* _Requirement_
Your task is to copy the stretch of lines in the records below that begins with the line containing "width:544px;" and ends with the line containing "<p>I took the", exactly as written, with nothing added.

* _Input data_
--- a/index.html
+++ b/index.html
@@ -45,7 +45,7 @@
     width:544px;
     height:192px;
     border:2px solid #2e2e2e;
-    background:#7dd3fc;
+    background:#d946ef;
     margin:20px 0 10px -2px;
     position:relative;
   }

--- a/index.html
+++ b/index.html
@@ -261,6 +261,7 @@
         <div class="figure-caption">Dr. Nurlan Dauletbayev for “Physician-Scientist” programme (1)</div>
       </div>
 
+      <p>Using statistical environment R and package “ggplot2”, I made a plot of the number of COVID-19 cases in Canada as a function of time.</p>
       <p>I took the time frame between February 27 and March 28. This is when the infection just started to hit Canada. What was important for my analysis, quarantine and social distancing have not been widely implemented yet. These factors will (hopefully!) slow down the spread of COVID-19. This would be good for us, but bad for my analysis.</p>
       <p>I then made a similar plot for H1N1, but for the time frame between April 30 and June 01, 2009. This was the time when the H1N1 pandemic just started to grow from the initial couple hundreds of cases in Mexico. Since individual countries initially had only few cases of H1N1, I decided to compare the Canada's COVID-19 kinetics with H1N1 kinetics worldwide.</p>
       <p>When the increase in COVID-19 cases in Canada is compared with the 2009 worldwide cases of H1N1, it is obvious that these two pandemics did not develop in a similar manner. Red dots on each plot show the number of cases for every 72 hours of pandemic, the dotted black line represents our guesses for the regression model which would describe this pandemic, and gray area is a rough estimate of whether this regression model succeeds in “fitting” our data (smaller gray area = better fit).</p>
...
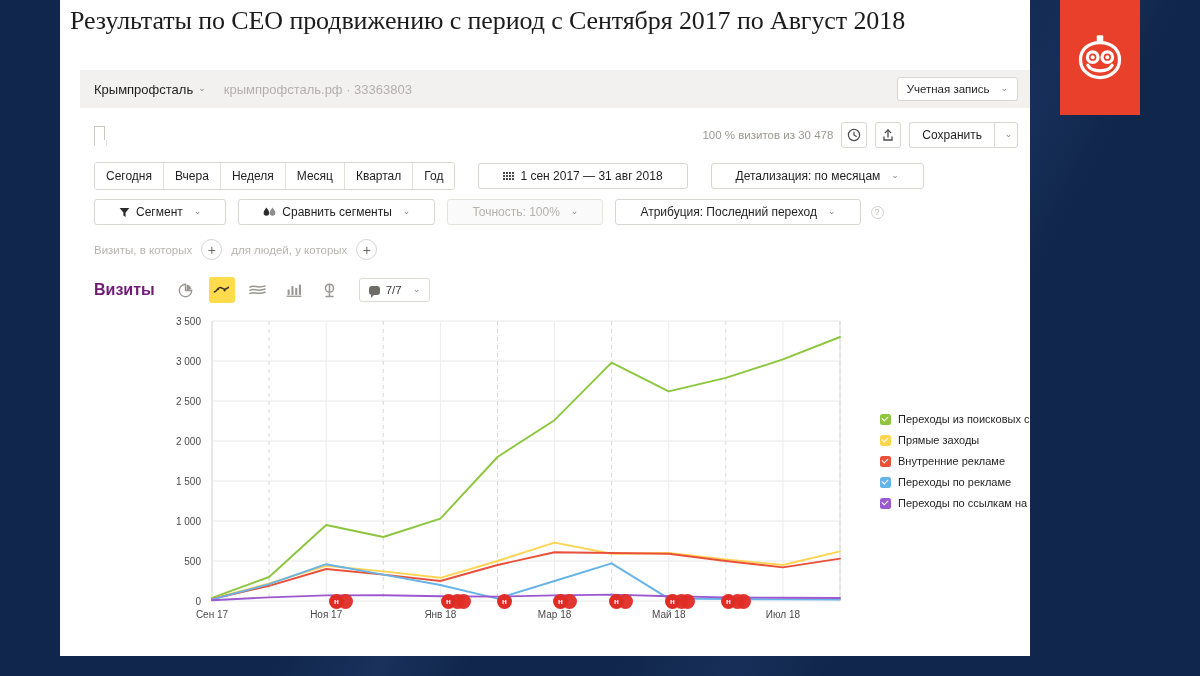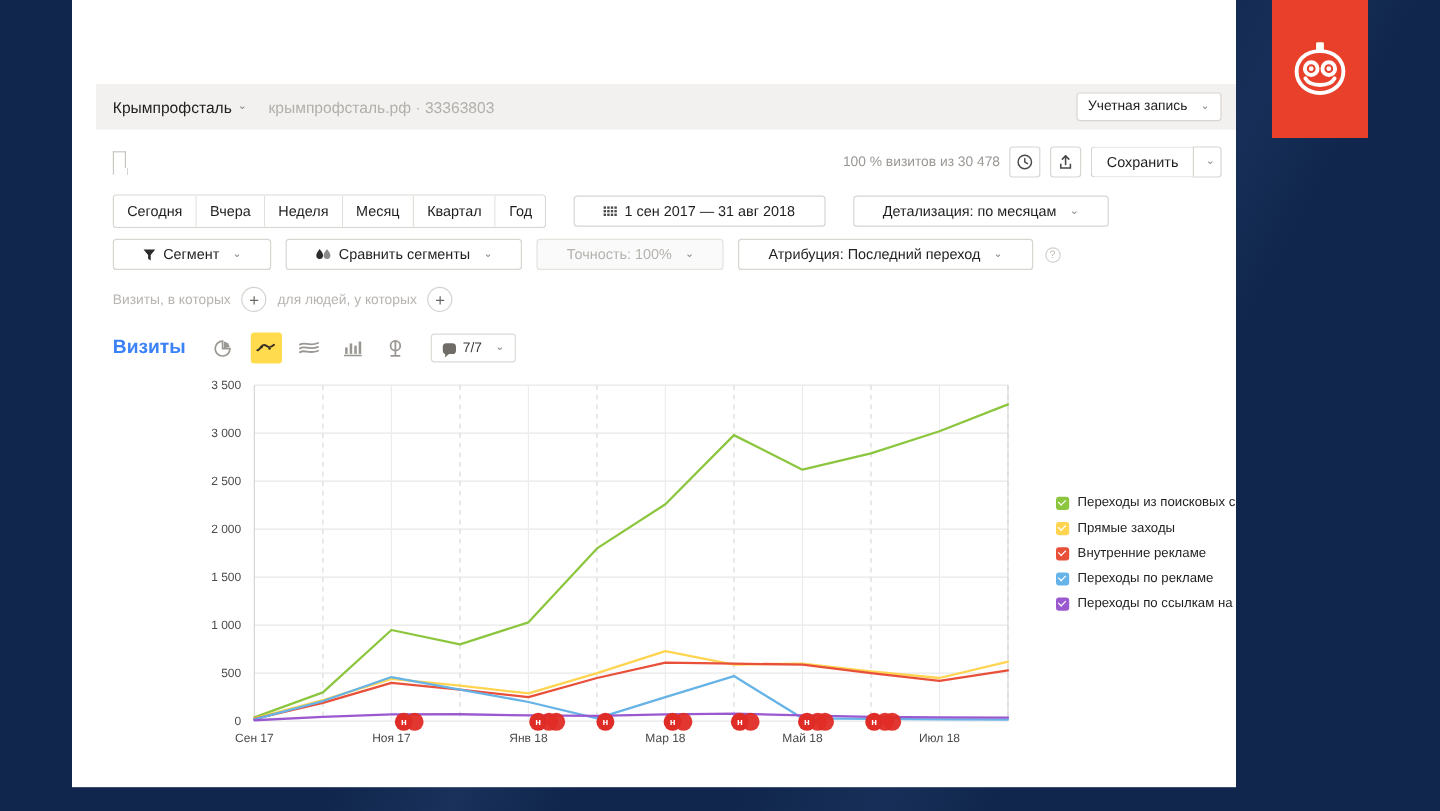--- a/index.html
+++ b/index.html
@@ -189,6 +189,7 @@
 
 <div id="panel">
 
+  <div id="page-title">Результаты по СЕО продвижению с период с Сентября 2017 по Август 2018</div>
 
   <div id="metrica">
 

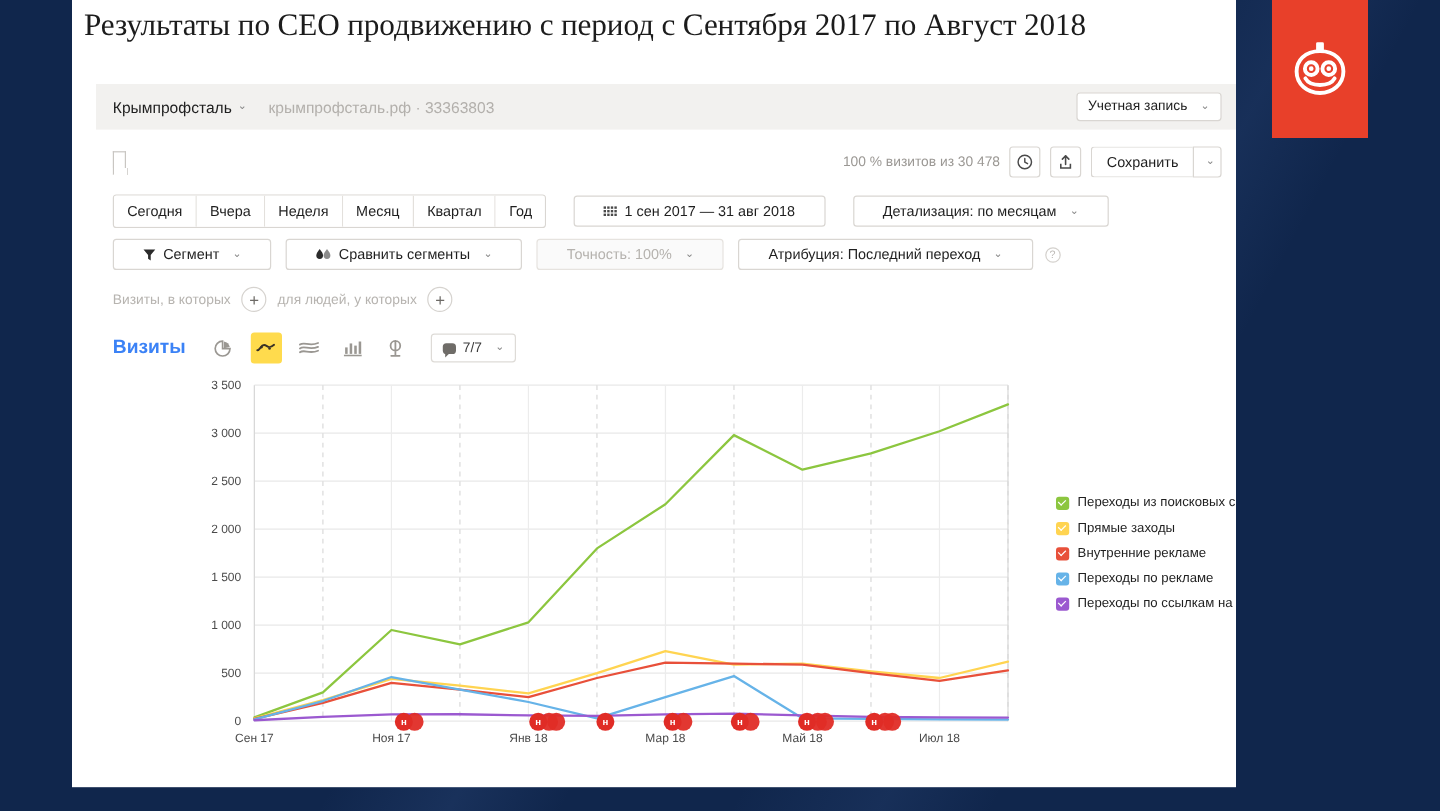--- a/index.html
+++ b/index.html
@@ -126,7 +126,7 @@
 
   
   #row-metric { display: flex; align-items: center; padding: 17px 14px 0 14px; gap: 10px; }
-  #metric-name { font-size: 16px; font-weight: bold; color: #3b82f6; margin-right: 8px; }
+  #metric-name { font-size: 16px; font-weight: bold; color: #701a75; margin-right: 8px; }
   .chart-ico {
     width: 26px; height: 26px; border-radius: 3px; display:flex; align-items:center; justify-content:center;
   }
==
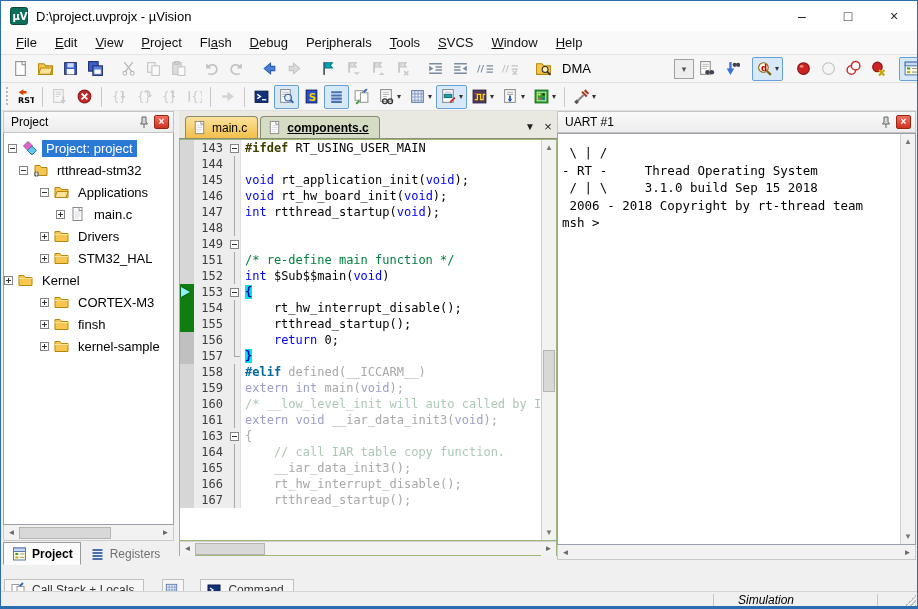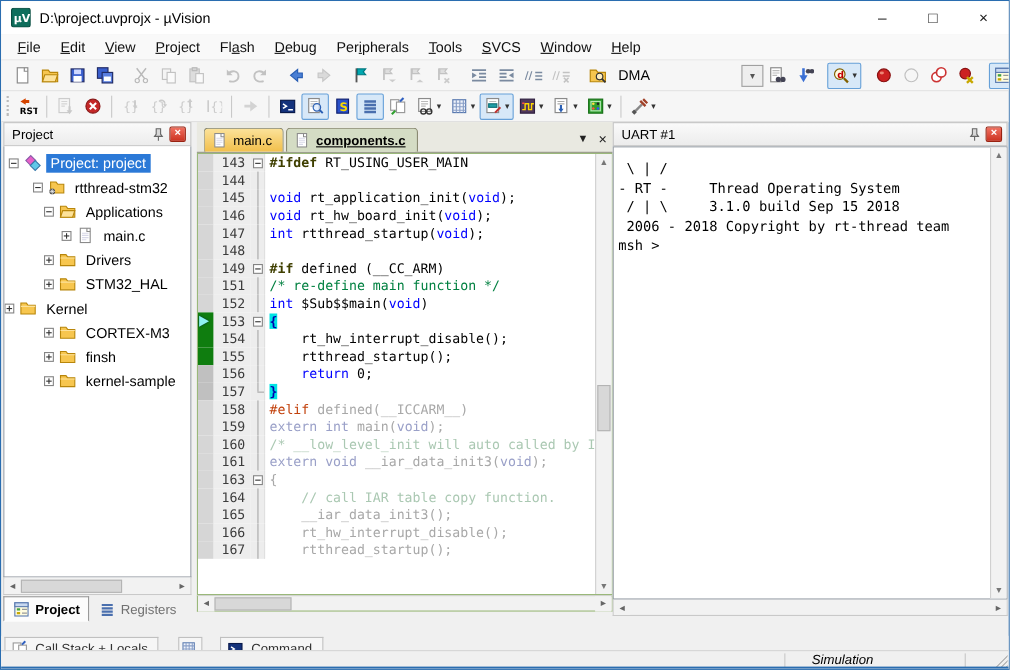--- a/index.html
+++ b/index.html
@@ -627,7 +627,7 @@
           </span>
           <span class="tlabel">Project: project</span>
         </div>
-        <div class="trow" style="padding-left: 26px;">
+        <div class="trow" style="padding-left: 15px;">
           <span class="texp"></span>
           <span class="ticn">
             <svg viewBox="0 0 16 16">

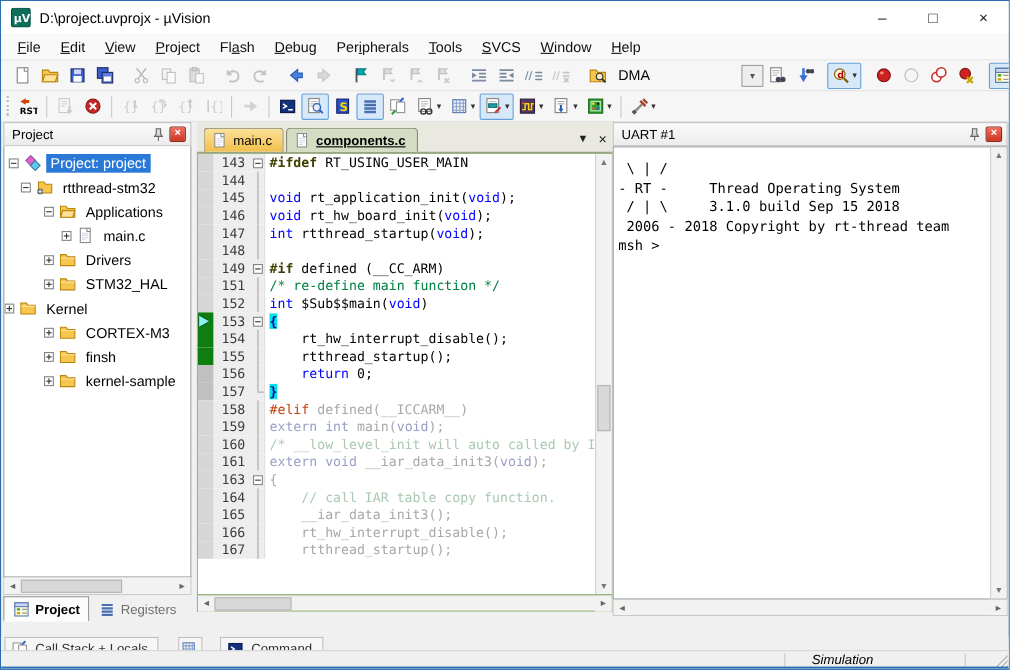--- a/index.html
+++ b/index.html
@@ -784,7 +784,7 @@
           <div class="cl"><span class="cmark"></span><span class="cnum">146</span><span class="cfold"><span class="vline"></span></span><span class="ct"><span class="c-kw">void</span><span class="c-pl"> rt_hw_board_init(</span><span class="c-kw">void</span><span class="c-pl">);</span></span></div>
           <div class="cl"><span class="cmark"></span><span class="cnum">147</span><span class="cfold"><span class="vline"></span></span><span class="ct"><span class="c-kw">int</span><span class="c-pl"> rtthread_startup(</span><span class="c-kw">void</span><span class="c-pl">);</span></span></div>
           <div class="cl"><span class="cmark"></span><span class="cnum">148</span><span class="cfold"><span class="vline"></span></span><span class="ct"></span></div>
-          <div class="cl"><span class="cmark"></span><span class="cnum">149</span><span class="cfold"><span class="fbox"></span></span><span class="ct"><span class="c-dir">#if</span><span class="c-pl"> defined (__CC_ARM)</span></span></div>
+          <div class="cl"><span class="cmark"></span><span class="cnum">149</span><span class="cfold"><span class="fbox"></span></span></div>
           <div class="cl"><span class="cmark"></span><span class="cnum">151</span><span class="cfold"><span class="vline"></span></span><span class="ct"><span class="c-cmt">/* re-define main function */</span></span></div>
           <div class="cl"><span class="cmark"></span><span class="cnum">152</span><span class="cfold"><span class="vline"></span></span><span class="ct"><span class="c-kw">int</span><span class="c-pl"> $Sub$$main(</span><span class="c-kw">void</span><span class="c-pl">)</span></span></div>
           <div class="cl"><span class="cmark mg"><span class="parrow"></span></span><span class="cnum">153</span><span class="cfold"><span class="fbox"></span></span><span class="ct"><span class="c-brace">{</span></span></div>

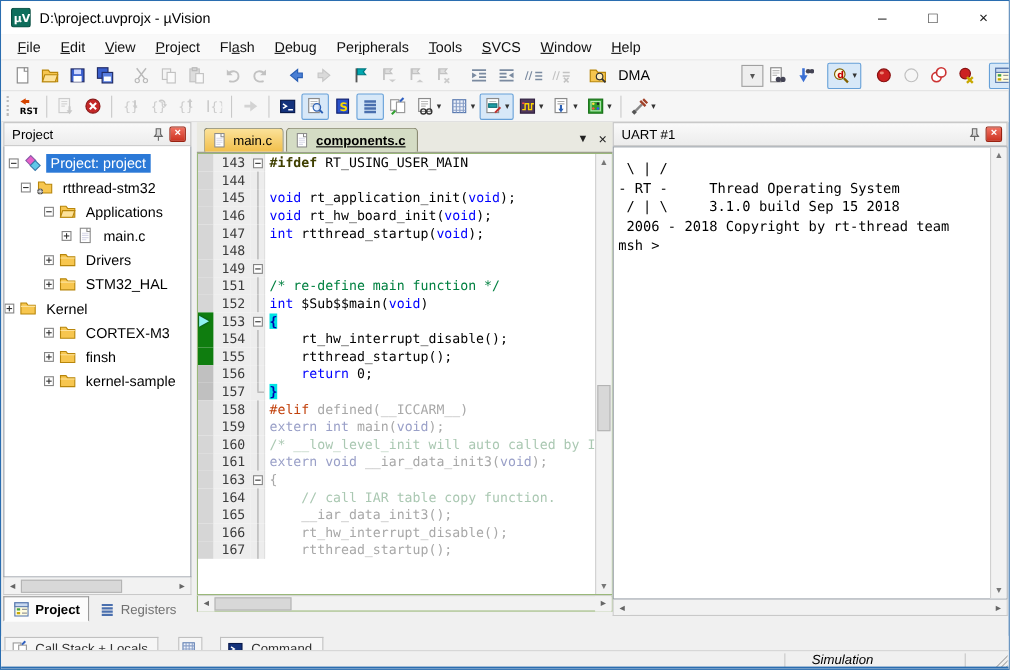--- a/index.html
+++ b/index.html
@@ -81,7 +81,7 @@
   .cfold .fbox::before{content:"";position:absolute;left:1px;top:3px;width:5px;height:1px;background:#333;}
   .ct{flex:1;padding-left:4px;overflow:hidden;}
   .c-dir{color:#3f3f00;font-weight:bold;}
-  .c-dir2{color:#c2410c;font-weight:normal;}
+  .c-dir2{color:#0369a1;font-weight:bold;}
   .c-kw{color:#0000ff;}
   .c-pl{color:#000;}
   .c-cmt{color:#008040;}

* _Reply to the task_
     width:544px;
     height:192px;
     border:2px solid #2e2e2e;
-    background:#7dd3fc;
+    background:#d946ef;
     margin:20px 0 10px -2px;
     position:relative;
   }

--- a/index.html
+++ b/index.html
@@ -261,6 +261,7 @@
         <div class="figure-caption">Dr. Nurlan Dauletbayev for “Physician-Scientist” programme (1)</div>
       </div>
 
+      <p>Using statistical environment R and package “ggplot2”, I made a plot of the number of COVID-19 cases in Canada as a function of time.</p>
       <p>I took the time frame between February 27 and March 28. This is when the infection just started to hit Canada. What was important for my analysis, quarantine and social distancing have not been widely implemented yet. These factors will (hopefully!) slow down the spread of COVID-19. This would be good for us, but bad for my analysis.</p>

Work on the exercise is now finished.